Note that the results never contain the entries . and .. in the directory because they are not children.

# File pathname_builtin.rb, line 758
def children(with_directory=true)
  with_directory = false if @path == '.'
  result = []
  Dir.foreach(@path) {|e|
    next if e == '.' || e == '..'
    if with_directory
      result << self.class.new(File.join(@path, e))
    else
      result << self.class.new(e)
    end
  }
  result
end

See File.chmod. Changes permissions.

# File pathname_builtin.rb, line 913
def chmod(mode) File.chmod(mode, @path) end

See File.chown. Change owner and group of file.

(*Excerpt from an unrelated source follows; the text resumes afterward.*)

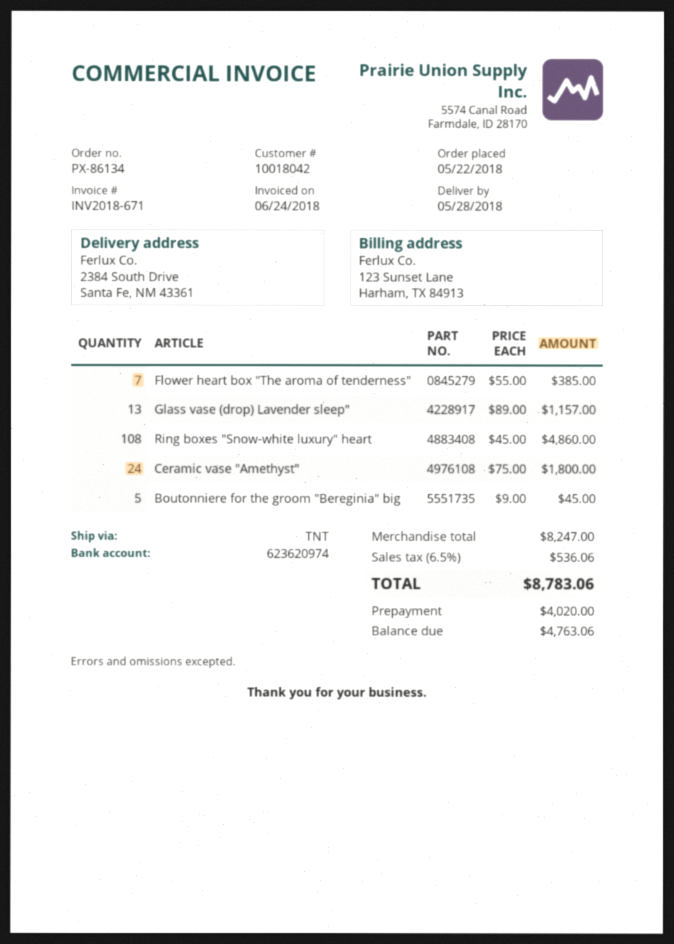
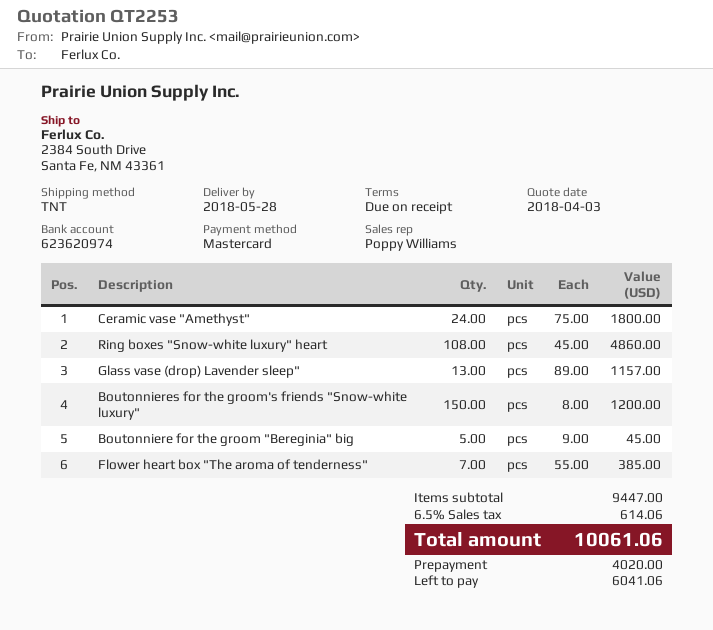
Boutonnieres for the groom's friends "Snow-white luxury": none -> 150 x 8.00 = 1200.00
subtotal: 8247.00 -> 9447.00
tax: 6.5% = 536.06 -> 6.5% = 614.06
total: 8783.06 -> 10061.06
balance: 4763.06 -> 6041.06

# File pathname_builtin.rb, line 919
def chown(owner, group) File.chown(owner, group, @path) end

Returns clean pathname of self with consecutive slashes and useless dots removed. The filesystem is not accessed.

If consider_symlink is true, then a more conservative algorithm is used to avoid breaking symbolic linkages. This may retain more .. entries than absolutely necessary, but without accessing the filesystem, this can’t be avoided.

See Pathname#realpath.

# File pathname_builtin.rb, line 403
def cleanpath(consider_symlink=false)
  if consider_symlink
    cleanpath_conservative
  else
    cleanpath_aggressive
  end
end

See File.ctime. Returns last (directory entry, not file) change time.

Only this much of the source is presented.